Street v. ACC Enters., LLC, 2018 U.S. Dist. LEXIS 167299 (D. Nev. Sept. 27, 2018)
Plaintiff Bart Street III (the “Plaintiff”), a Nebraska entity, is a money lender. Defendants ACC Enterprises, LLC, ACC Industries, Inc. (collectively, the “ACC Entities”) and Calvada Partners, LLC (collectively with the ACC Entities, the “Defendants”), all Nevada entities, allegedly own and operate a Nevada cannabis cultivation plant.
In August 2016, the Plaintiff and the Defendants executed a promissory note agreement for a loan to the Defendants of $3.5 million (the “First Promissory Note”). Shortly thereafter, the Plaintiff and the Defendants executed a second promissory note for a loan to the Defendants of $1.2 million (the “Second Promissory Note” and, together with the First Promissory Note, the “Promissory Notes”).
The First Promissory Note specified the use of the funds, including (i) $725,000 for operating capital and (ii) $2.2 million to repay a prior loan of the ACC Entities. The Second Promissory Note required the Defendants to purchase two parcels of land in Nevada. Both Promissory Notes gave the Plaintiff a right of first refusal to obtain units or shares of the ACC Entities.

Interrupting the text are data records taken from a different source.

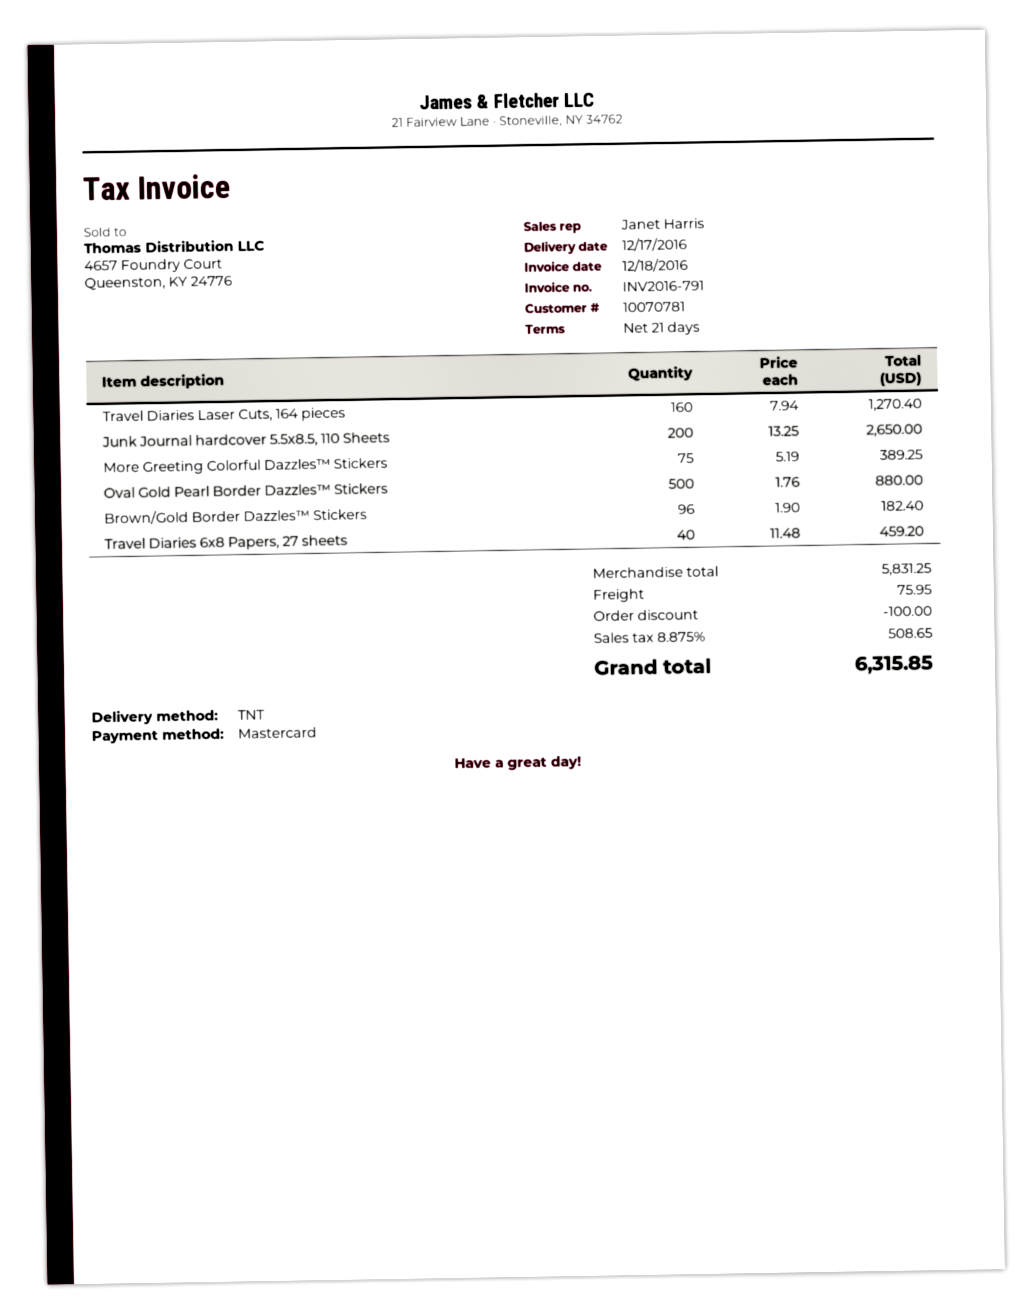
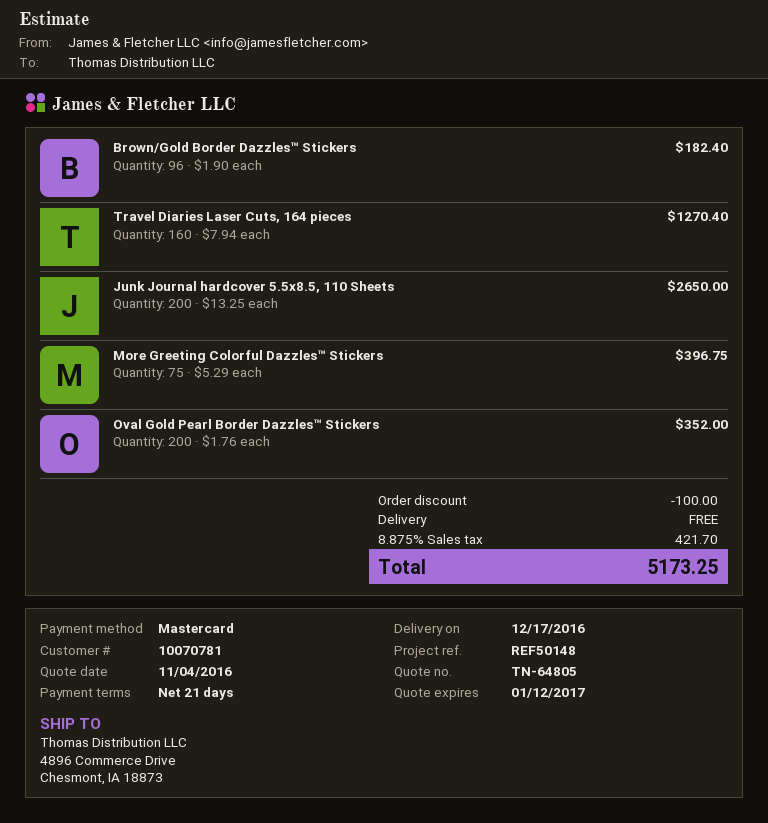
More Greeting Colorful Dazzles™ Stickers: 75 x 5.19 = 389.25 -> 75 x 5.29 = 396.75
Oval Gold Pearl Border Dazzles™ Stickers: 500 x 1.76 = 880.00 -> 200 x 1.76 = 352.00
Travel Diaries 6x8 Papers, 27 sheets: 40 x 11.48 = 459.20 -> none
shipping: 75.95 -> 0.00
tax: 8.875% = 508.65 -> 8.875% = 421.70
total: 6315.85 -> 5173.25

The Plaintiff filed suit against the Defendants in federal district court in Nevada (the “Court”), alleging the following breaches: (i) failure to pay off the prior loan, as required by the First Promissory Note; (ii) failure to purchase the land parcels, as required by the Second Promissory Note; and (iii) giving a right of first refusal with respect to newly issued units of ACC Enterprises, and control over actions and decisions of ACC Enterprises, to another entity in breach of both Promissory Notes. The Defendants moved to dismiss the Plaintiff’s complaint on several grounds, including that the Plaintiff could not state a claim for the enforcement of the Promissory Notes because it would require the Court to enforce a contract for the “operation and expansion of a marijuana business” (which is illegal under federal law).

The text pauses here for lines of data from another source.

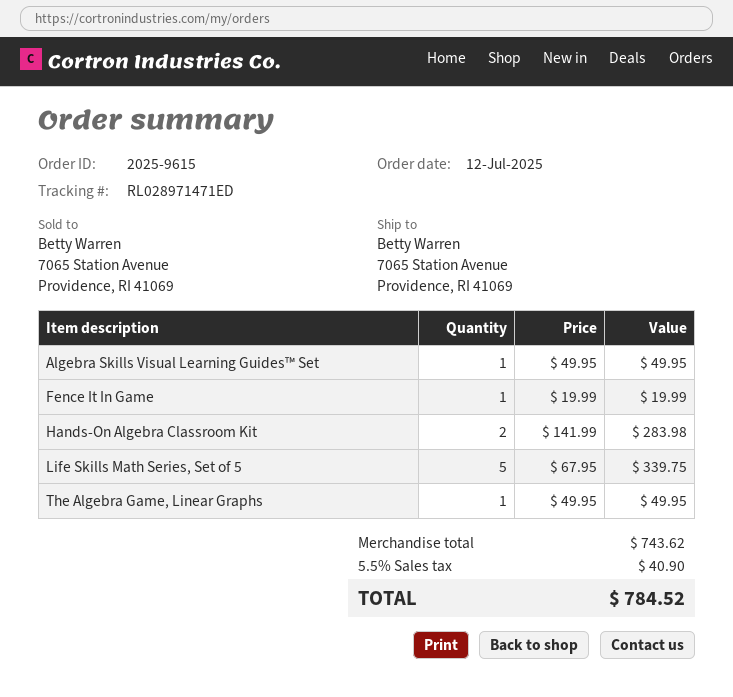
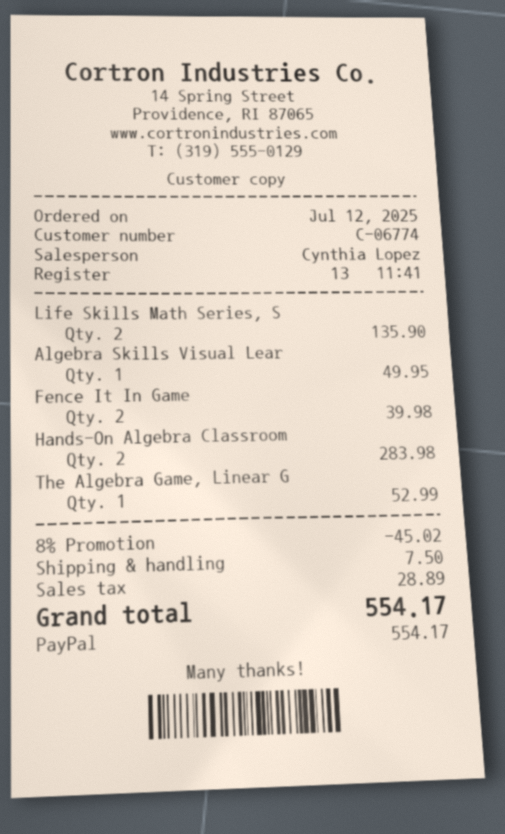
Fence It In Game: 1 for 19.99 -> 2 for 39.98
Life Skills Math Series, Set of 5: 5 for 339.75 -> 2 for 135.90
The Algebra Game, Linear Graphs: 1 for 49.95 -> 1 for 52.99
discount: none -> 8% = 45.02
shipping: none -> 7.50
tax: 40.90 -> 28.89
total: 784.52 -> 554.17

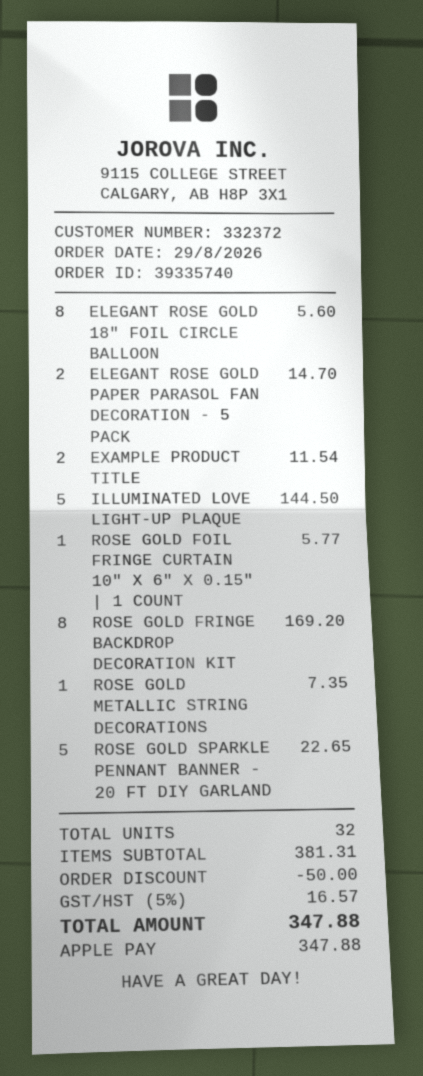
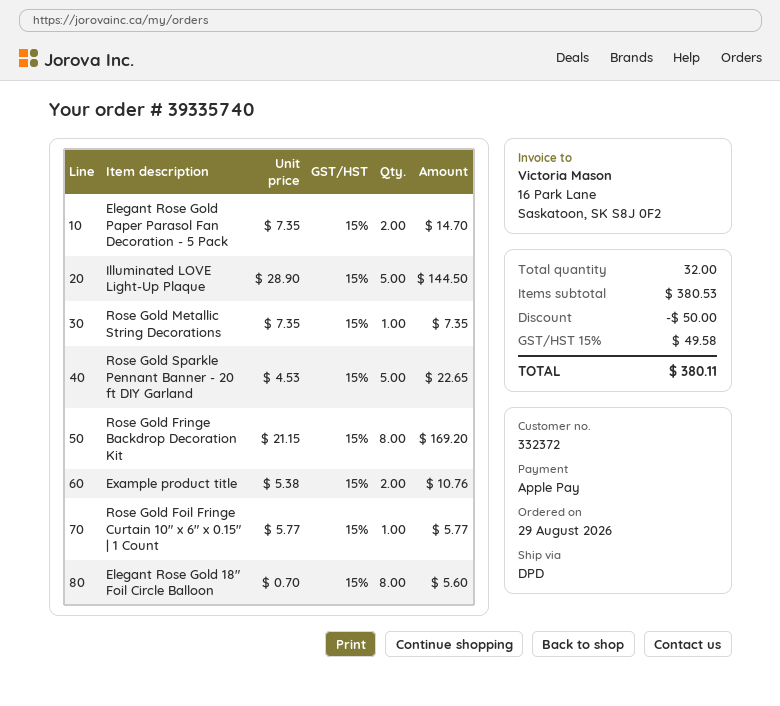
EXAMPLE PRODUCT TITLE: 2 for 11.54 -> 2 for 10.76
subtotal: 381.31 -> 380.53
tax: 5% = 16.57 -> 15% = 49.58
total: 347.88 -> 380.11

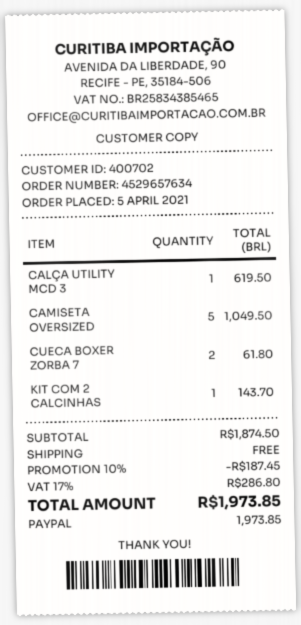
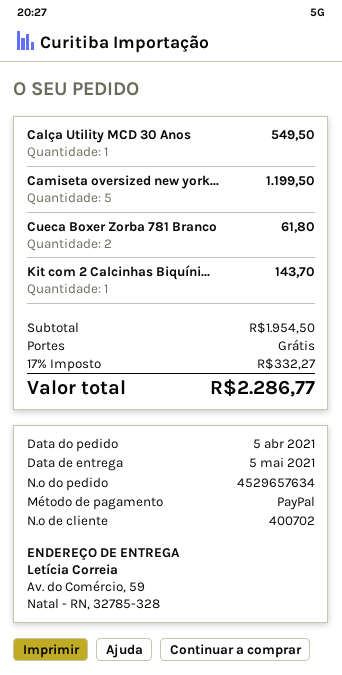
CALÇA UTILITY MCD 3: 1 for 619.50 -> 1 for 549.50
CAMISETA OVERSIZED: 5 for 1049.50 -> 5 for 1199.50
subtotal: 1874.50 -> 1954.50
discount: 10% = 187.45 -> none
tax: 17% = 286.80 -> 17% = 332.27
total: 1973.85 -> 2286.77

The Court refused to dismiss the complaint. The guiding principle is that federal courts sitting in diversity jurisdiction (plaintiff and defendant of different states) should apply applicable substantive state law so long as enforcement does not require illegal conduct under federal law. A court need only dismiss a claim if the sole remedy available would be illegal under either federal or state law.
Under Nevada law, illegal contracts may not be enforced. However, when some, but not all, portions of a contract are illegal, Nevada law allows courts to sever the illegal portions from the legal portions and enforce the legal portions. Here, the Promissory Notes contained explicit directives to use some of the loaned funds for entirely legal acts: (i) to repay prior lenders (the First Promissory Note) and (ii) purchase land (the Second Promissory Note). Because of these explicit directives, enforcing such terms would not violate the Controlled Substances Act under federal law or give the Defendants discretion to use the funds for the cultivation or possession of marijuana.
However, it was clear that the Plaintiff knew, when the parties executed the Promissory Notes, that the Defendants were engaged in the federally unlawful cannabis cultivation business. Therefore, the Court could not order any remedy that would permit the Defendants to directly use the Plaintiff’s funds for cannabis cultivation or allow the Plaintiff to gain ownership in the Defendants’ business. Therefore, the Court could not enforce the term of the First Promissory Note that provided funds for “operating capital” or the right of first refusal in both Promissory Notes.
Because, among other reasons, severance of the illegal and legal provisions was, on its face, possible in this case, the Court denied the motion to dismiss.